Sunday, May 20, 2012

PICC12 conference recap

A brief summary of my visit to the 2012 Professional IT Community Conference (PICC'12) in New Brunswick, New Jersey on May 12th. As mentioned in a previous posting, this is a small, regional IT and system administration conference run by the New Jersey chapter of the League of Professional System Administrators - LOPSA. It's relatively new - this is only the 3rd time it's being held, but attendance was up significantly this year - about 125 attendees, compared to roughly 80 in each of the previous years.

The conference took place on Friday and Saturday, May 11th-12th. Having too many important meetings at work, I had to miss the various sessions on Friday, including unfortunately, the evening keynote by Bill Cheswick on "Rethinking Passwords". I'm pretty sure I've seen a previous version of that talk though, that he gave at Penn's Distributed Systems Lab a few years ago. Actually, I've been thinking and rethinking passwords for years myself, and have many thoughts on the subject, but I'll leave those for a future post. A version of Ches's talk appears to be online at his website. Next year, I hope to attend both days of the PICC conference.

I took the train from Philly early Saturday morning and arrived at the conference venue, the Hyatt Regency hotel in New Brunswick, at 8:30am. My primary agenda for the day was to give two half-day tutorial/training classes on IPv6 and DNS/DNSSEC.

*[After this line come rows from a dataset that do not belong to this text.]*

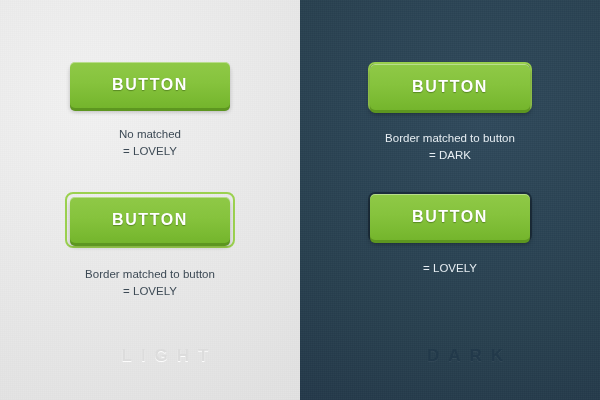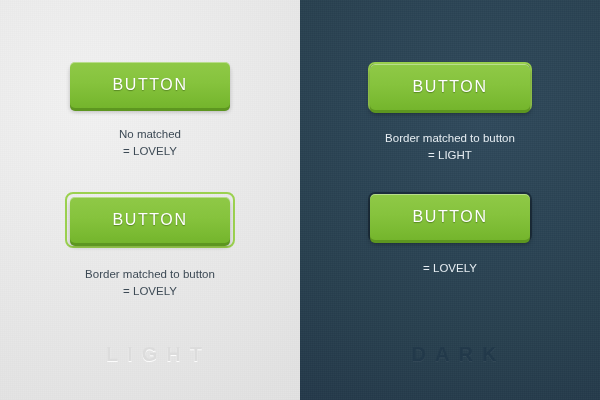"BUTTON" .btn { font-weight: 400 -> 700 }
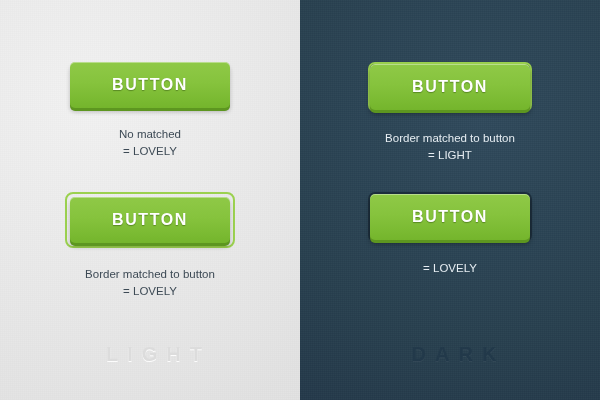"= LIGHT" span.line2 { text: LIGHT -> DARK }
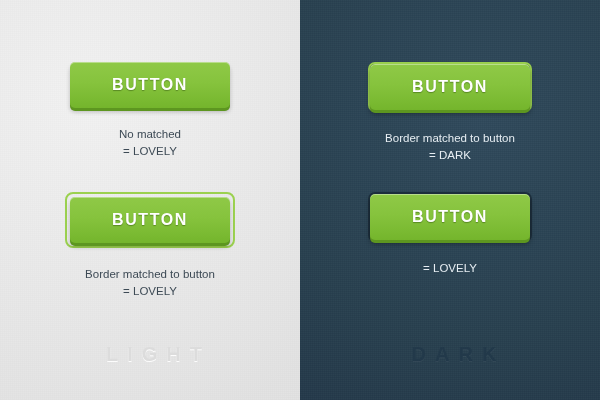"LIGHT" .panel-word { font-size: 20px -> 17px; left: 4px -> 15px }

First up was IPv6 (9am-12:30pm). I delivered a revised version of the IPv6 class I taught at the USENIX LISA 2011 conference in Boston in December. Actually, I taught the IPv6 class at PICC last year too, but I was called in at the last moment to do it, and essentially scrambled to put together a set of slides at very short notice. Although that talk was also well received, the LISA talk and this newest revision is a much more thorough and carefully thought out set of slides and material. The class assumes basic knowledge of TCP/IP networking, and goes from IPv6 basics all the way to relatively advanced topics and touches on some of the latest developments in IPv6 too. Some of the slides cover more material than I actually have time to discuss in detail in such a short course. But they are useful as reference material that can be consulted later.

     http://www.huque.com/~shuque/doc/2012-05-IPv6-Tutorial-huque.pdf





(Actually, I could easily reuse this same slide deck for a full-day or multi-day course ..)

I had about 25 to 30 attendees, which is a pretty good turnout given the number of competing tutorials and sessions. And they were engaged, asking lots of questions. There were several repeat attendees at my talk from the previous year, so I must be doing something right! :-) If you follow me on twitter, you probably already know that I was presented with an IPv6 Buddy (apparently "the essential tool for IPv6 engineers") by Willard Dennis:




The IPv6 Buddy is a USB keyboard to make it easier to type IPv6 addresses. It has keys for all the hex digits, a double-colon ("::") key, and even a period for entering IPv4-mapped IPv6 addresses. It's cute, but the novelty is already beginning to wear off. It will continue to be a nice conversation piece for my office though (not that I don't have enough toys in my office already)!

The afternoon's DNS and DNSSEC class had a similar turnout, and went quite well too. Again, I had a pretty engaged audience, asking lots of questions. This is a new course that I very recently finished designing, and that I delivered for the first time at this conference. Naturally, I'm very interested in feedback on the material. The slides are available here:

    http://www.huque.com/~shuque/doc/2012-05-DNS-DNSSEC-Tutorial-huque.pdf

I attended the Saturday evening ending keynote, by Rebecca Mercuri, on "The Black Swan and Information Security". Rebecca got her Ph.D. in Computer Science from Penn actually, and is well known for her work in electronic voting. This was an interesting talk, suggesting correctly I think, that the theories in Taleb's book of that name, have very strong parallels in IT and Information Security, and that Black Swan style outlier events are perhaps more normal than people believe. I was also pleasantly amused to hear her make a reference to my DNS talk when discussing risk analysis (specifically the part where I had discussed the pros and cons of routine key rollovers in DNSSEC - see my slides for details).

If I had more time, there were several talks/sessions I would have like to attend. One of these days, I will finally figure out how to find the time to attend Tom Limoncelli's "Time Management" class, but how can I solve this perplexing catch-22! :-) Willard Dennis did a class on GNS3/Dynamips/Dynagen - I'm interested because I use dynamips and dynagen extensively in a class at Penn's Engineering School: TCOM504, where I teach students about routing protocols (IPv4/IPv6, RIP, OSPF, IS-IS, BGP, Multicast, MPLS, etc).

I took the train back to Philly, arriving home around 8:45pm. It was a long but productive day. PICC is a very nice conference. I hope it grows and continues to be successful.